Pros: Robust (iterative sigma clipping and MAD handles outliers quite well)
Cons: Computationally heavyy – requires careful selection of bins and smoothing.

Polynomial Fit

Method: Fits a low degree polynomial to the top percentile of flux values

coeffs = np.polyfit(wave_scaled[mask], flux[mask], deg)
continuum = np.polyval(coeffs, wave_scaled)
norm_flux = flux / continuum

Methodology Overview:

relatively simple – we take the highest points by flux (default 90 percentile clipping – i.e. we keep only 10% of brightest points)
fit a polynomial through those points to get the continuum
we divide flux by the continuum to get a normalized flux

def continuum_polynomial(wave, flux, deg=4, n_bins=25, top_n=10, clip_percentile=90):
    # scaling for numerical stability
    wave_scaled = (wave - wave.mean()) / wave.std()

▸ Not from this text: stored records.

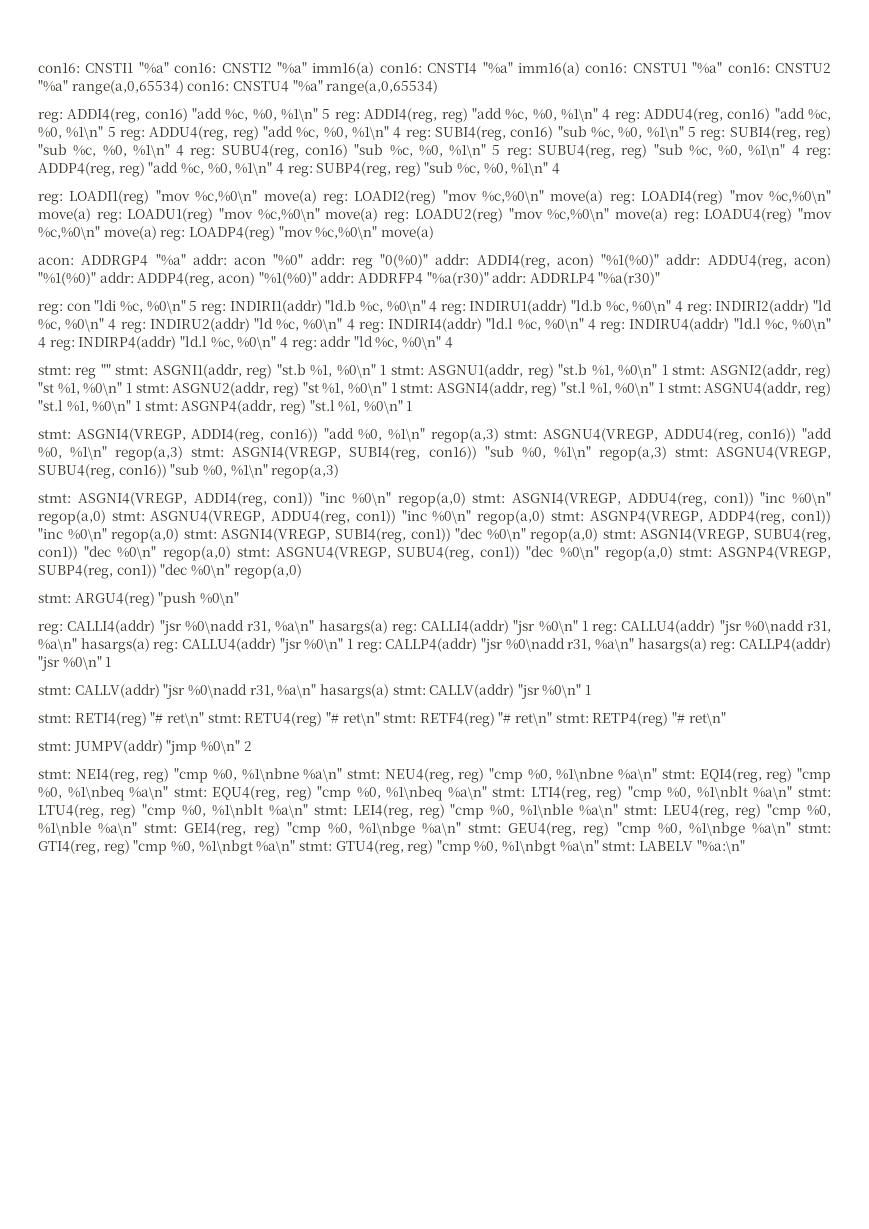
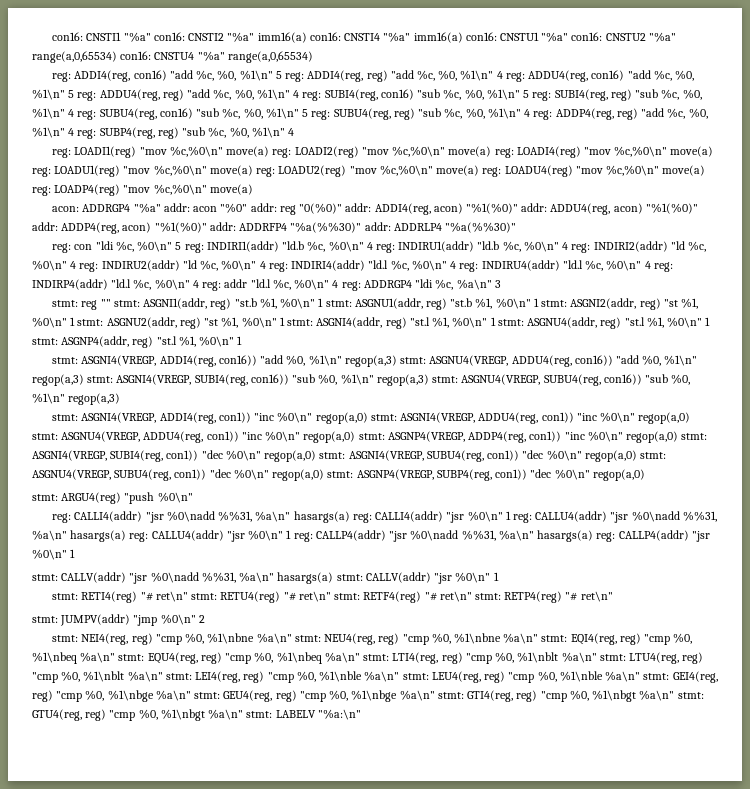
- acon: ADDRGP4 "%a" addr: acon "%0" addr: reg "0(%0)" addr: ADDI4(reg, acon) "%1(%0)" addr: ADDU4(reg, acon) "%1(%0)" addr: ADDP4(reg, acon) "%1(%0)" addr: ADDRFP4 "%a(r30)" addr: ADDRLP4 "%a(r30)"
+ acon: ADDRGP4 "%a" addr: acon "%0" addr: reg "0(%0)" addr: ADDI4(reg, acon) "%1(%0)" addr: ADDU4(reg, acon) "%1(%0)" addr: ADDP4(reg, acon) "%1(%0)" addr: ADDRFP4 "%a(%%30)" addr: ADDRLP4 "%a(%%30)"
- reg: con "ldi %c, %0\n" 5 reg: INDIRI1(addr) "ld.b %c, %0\n" 4 reg: INDIRU1(addr) "ld.b %c, %0\n" 4 reg: INDIRI2(addr) "ld %c, %0\n" 4 reg: INDIRU2(addr) "ld %c, %0\n" 4 reg: INDIRI4(addr) "ld.l %c, %0\n" 4 reg: INDIRU4(addr) "ld.l %c, %0\n" 4 reg: INDIRP4(addr) "ld.l %c, %0\n" 4 reg: addr "ld %c, %0\n" 4
+ reg: con "ldi %c, %0\n" 5 reg: INDIRI1(addr) "ld.b %c, %0\n" 4 reg: INDIRU1(addr) "ld.b %c, %0\n" 4 reg: INDIRI2(addr) "ld %c, %0\n" 4 reg: INDIRU2(addr) "ld %c, %0\n" 4 reg: INDIRI4(addr) "ld.l %c, %0\n" 4 reg: INDIRU4(addr) "ld.l %c, %0\n" 4 reg: INDIRP4(addr) "ld.l %c, %0\n" 4 reg: addr "ld.l %c, %0\n" 4 reg: ADDRGP4 "ldi %c, %a\n" 3
- reg: CALLI4(addr) "jsr %0\nadd r31, %a\n" hasargs(a) reg: CALLI4(addr) "jsr %0\n" 1 reg: CALLU4(addr) "jsr %0\nadd r31, %a\n" hasargs(a) reg: CALLU4(addr) "jsr %0\n" 1 reg: CALLP4(addr) "jsr %0\nadd r31, %a\n" hasargs(a) reg: CALLP4(addr) "jsr %0\n" 1
+ reg: CALLI4(addr) "jsr %0\nadd %%31, %a\n" hasargs(a) reg: CALLI4(addr) "jsr %0\n" 1 reg: CALLU4(addr) "jsr %0\nadd %%31, %a\n" hasargs(a) reg: CALLU4(addr) "jsr %0\n" 1 reg: CALLP4(addr) "jsr %0\nadd %%31, %a\n" hasargs(a) reg: CALLP4(addr) "jsr %0\n" 1
- stmt: CALLV(addr) "jsr %0\nadd r31, %a\n" hasargs(a) stmt: CALLV(addr) "jsr %0\n" 1
+ stmt: CALLV(addr) "jsr %0\nadd %%31, %a\n" hasargs(a) stmt: CALLV(addr) "jsr %0\n" 1

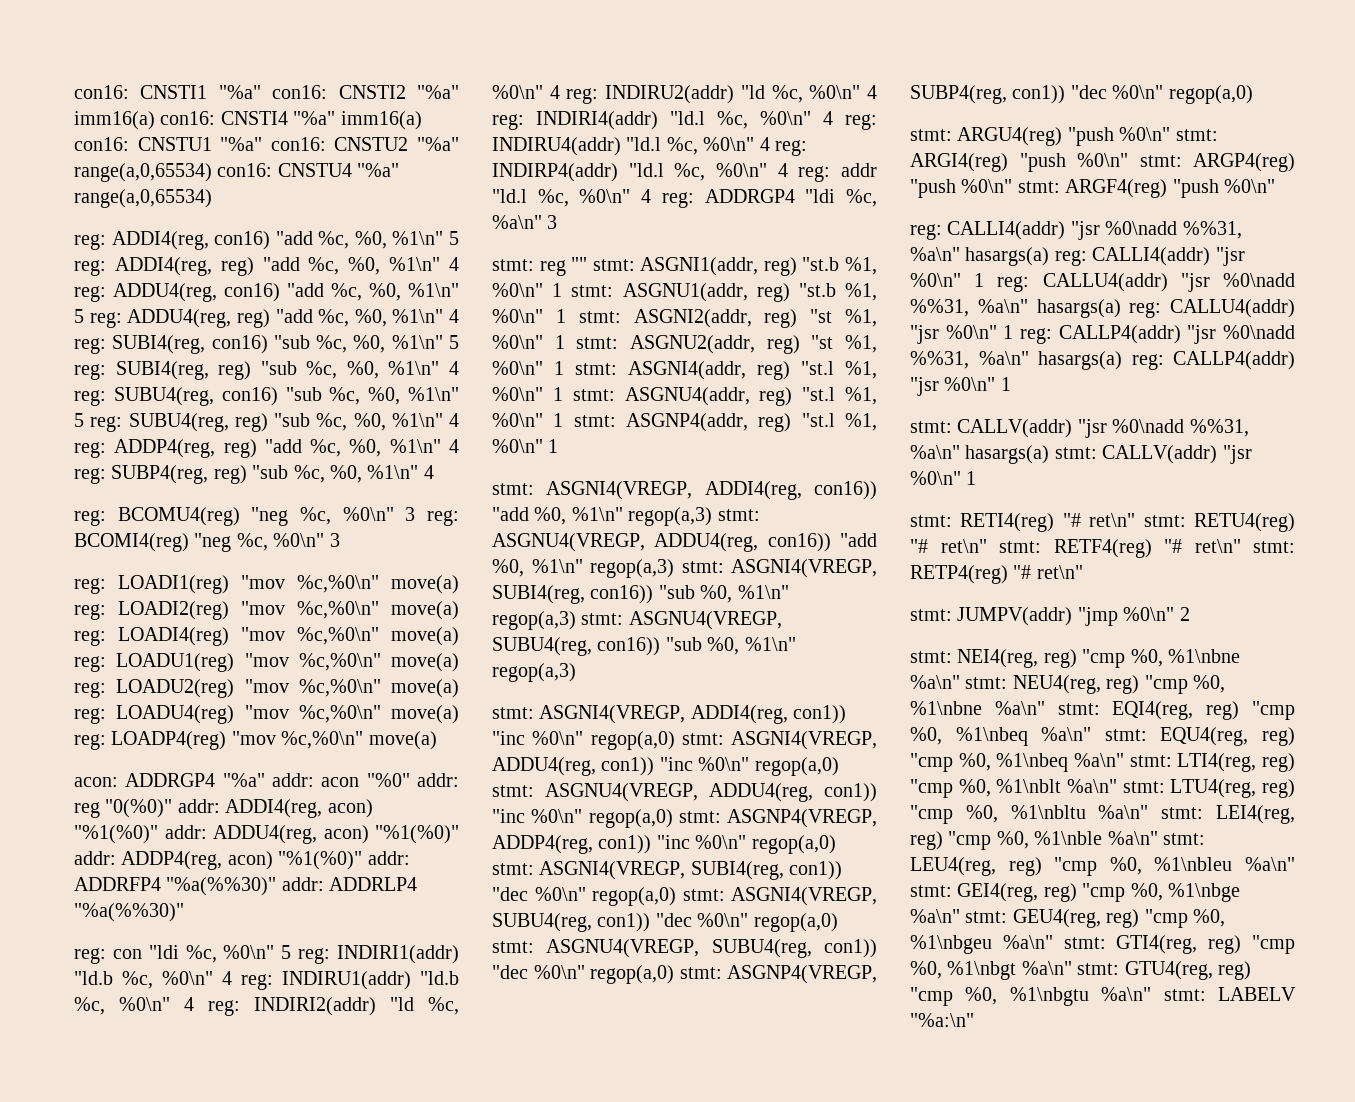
+ reg: BCOMU4(reg) "neg %c, %0\n" 3 reg: BCOMI4(reg) "neg %c, %0\n" 3
- stmt: ARGU4(reg) "push %0\n"
+ stmt: ARGU4(reg) "push %0\n" stmt: ARGI4(reg) "push %0\n" stmt: ARGP4(reg) "push %0\n" stmt: ARGF4(reg) "push %0\n"
- LTU4(reg, reg) "cmp %0, %1\nblt %a\n" stmt:
+ LTU4(reg, reg) "cmp %0, %1\nbltu %a\n" stmt:
- LEU4(reg, reg) "cmp %0, %1\nble %a\n" stmt:
+ LEU4(reg, reg) "cmp %0, %1\nbleu %a\n" stmt:
- GEU4(reg, reg) "cmp %0, %1\nbge %a\n" stmt:
+ GEU4(reg, reg) "cmp %0, %1\nbgeu %a\n" stmt:
- GTU4(reg, reg) "cmp %0, %1\nbgt %a\n" stmt:
+ GTU4(reg, reg) "cmp %0, %1\nbgtu %a\n" stmt:

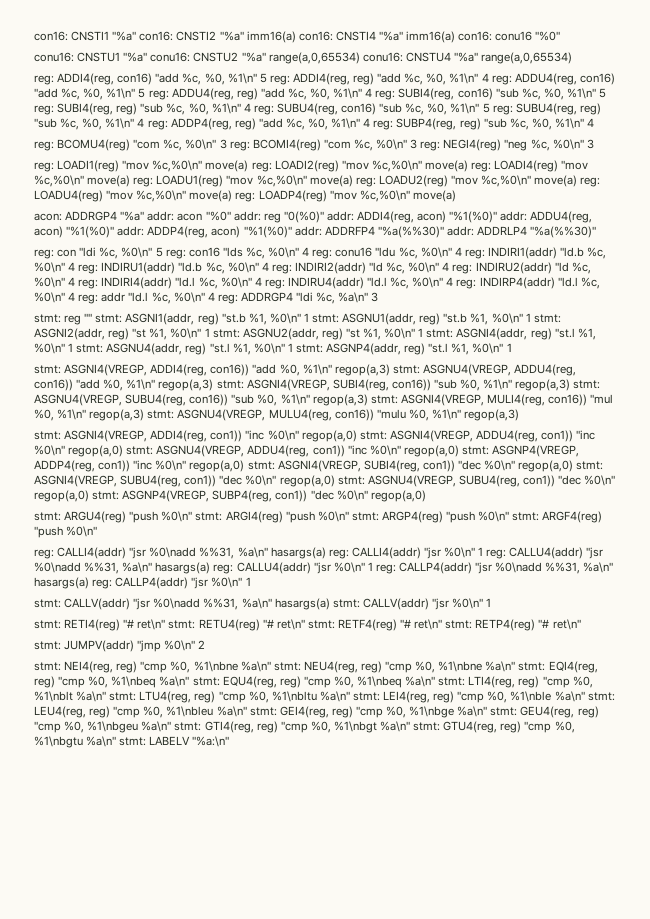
- con16: CNSTI1 "%a" con16: CNSTI2 "%a" imm16(a) con16: CNSTI4 "%a" imm16(a) con16: CNSTU1 "%a" con16: CNSTU2 "%a" range(a,0,65534) con16: CNSTU4 "%a" range(a,0,65534)
+ con16: CNSTI1 "%a" con16: CNSTI2 "%a" imm16(a) con16: CNSTI4 "%a" imm16(a) con16: conu16 "%0"
+ conu16: CNSTU1 "%a" conu16: CNSTU2 "%a" range(a,0,65534) conu16: CNSTU4 "%a" range(a,0,65534)
- reg: BCOMU4(reg) "neg %c, %0\n" 3 reg: BCOMI4(reg) "neg %c, %0\n" 3
+ reg: BCOMU4(reg) "com %c, %0\n" 3 reg: BCOMI4(reg) "com %c, %0\n" 3 reg: NEGI4(reg) "neg %c, %0\n" 3
- reg: con "ldi %c, %0\n" 5 reg: INDIRI1(addr) "ld.b %c, %0\n" 4 reg: INDIRU1(addr) "ld.b %c, %0\n" 4 reg: INDIRI2(addr) "ld %c, %0\n" 4 reg: INDIRU2(addr) "ld %c, %0\n" 4 reg: INDIRI4(addr) "ld.l %c, %0\n" 4 reg: INDIRU4(addr) "ld.l %c, %0\n" 4 reg: INDIRP4(addr) "ld.l %c, %0\n" 4 reg: addr "ld.l %c, %0\n" 4 reg: ADDRGP4 "ldi %c, %a\n" 3
+ reg: con "ldi %c, %0\n" 5 reg: con16 "lds %c, %0\n" 4 reg: conu16 "ldu %c, %0\n" 4 reg: INDIRI1(addr) "ld.b %c, %0\n" 4 reg: INDIRU1(addr) "ld.b %c, %0\n" 4 reg: INDIRI2(addr) "ld %c, %0\n" 4 reg: INDIRU2(addr) "ld %c, %0\n" 4 reg: INDIRI4(addr) "ld.l %c, %0\n" 4 reg: INDIRU4(addr) "ld.l %c, %0\n" 4 reg: INDIRP4(addr) "ld.l %c, %0\n" 4 reg: addr "ld.l %c, %0\n" 4 reg: ADDRGP4 "ldi %c, %a\n" 3
- stmt: ASGNI4(VREGP, ADDI4(reg, con16)) "add %0, %1\n" regop(a,3) stmt: ASGNU4(VREGP, ADDU4(reg, con16)) "add %0, %1\n" regop(a,3) stmt: ASGNI4(VREGP, SUBI4(reg, con16)) "sub %0, %1\n" regop(a,3) stmt: ASGNU4(VREGP, SUBU4(reg, con16)) "sub %0, %1\n" regop(a,3)
+ stmt: ASGNI4(VREGP, ADDI4(reg, con16)) "add %0, %1\n" regop(a,3) stmt: ASGNU4(VREGP, ADDU4(reg, con16)) "add %0, %1\n" regop(a,3) stmt: ASGNI4(VREGP, SUBI4(reg, con16)) "sub %0, %1\n" regop(a,3) stmt: ASGNU4(VREGP, SUBU4(reg, con16)) "sub %0, %1\n" regop(a,3) stmt: ASGNI4(VREGP, MULI4(reg, con16)) "mul %0, %1\n" regop(a,3) stmt: ASGNU4(VREGP, MULU4(reg, con16)) "mulu %0, %1\n" regop(a,3)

    # threshold = np.percentile(flux, clip_percentile)
    # mask = flux > threshold

    # bin the continuum and select brightest points
    mask = bin_select_mask(wave, flux, n_bins=n_bins, top_n=top_n)

    if deg > len(wave_scaled[mask]) // 3:
        deg = max(2, len(wave_scaled[mask]) // 3)

    # fit only selected high points
    coeffs = np.polyfit(wave_scaled[mask], flux[mask], deg=deg)
    continuum = np.polyval(coeffs, wave_scaled)

    # clip to avoid div by zero or very small values and remove extreme high values
    # continuum = np.clip(continuum, 1e-5, None)
    continuum = np.clip(continuum, 1e-3, np.percentile(continuum, 99))
    continuum = smooth_tail(continuum, wave_scaled)

    norm = flux / continuum
    norm = np.clip(norm, 0.2, 3.0)

    return norm, continuum

def continuum_polynomial(wave, flux, deg=4, n_bins=25, top_n=10, clip_percentile=90):
    # scaling for numerical stability
    wave_scaled = (wave - wave.mean()) / wave.std()

    # threshold = np.percentile(flux, clip_percentile)
    # mask = flux > threshold

    # bin the continuum and select brightest points
    mask = bin_select_mask(wave, flux, n_bins=n_bins, top_n=top_n)

    if deg > len(wave_scaled[mask]) // 3:
        deg = max(2, len(wave_scaled[mask]) // 3)

    # fit only selected high points
    coeffs = np.polyfit(wave_scaled[mask], flux[mask], deg=deg)
    continuum = np.polyval(coeffs, wave_scaled)

    # clip to avoid div by zero or very small values and remove extreme high values
    # continuum = np.clip(continuum, 1e-5, None)
    continuum = np.clip(continuum, 1e-3, np.percentile(continuum, 99))
    continuum = smooth_tail(continuum, wave_scaled)

    norm = flux / continuum
    norm = np.clip(norm, 0.2, 3.0)

    return norm, continuum

Pros: Fast, interpretable, works decent at low res
Cons: Poor for complex spectra, can underfit or overfit depending on degree

Weighted Polynomial Fit

Method: Uses smoothed flux as weights to emphasize higher values while fitting the polynomial continuum.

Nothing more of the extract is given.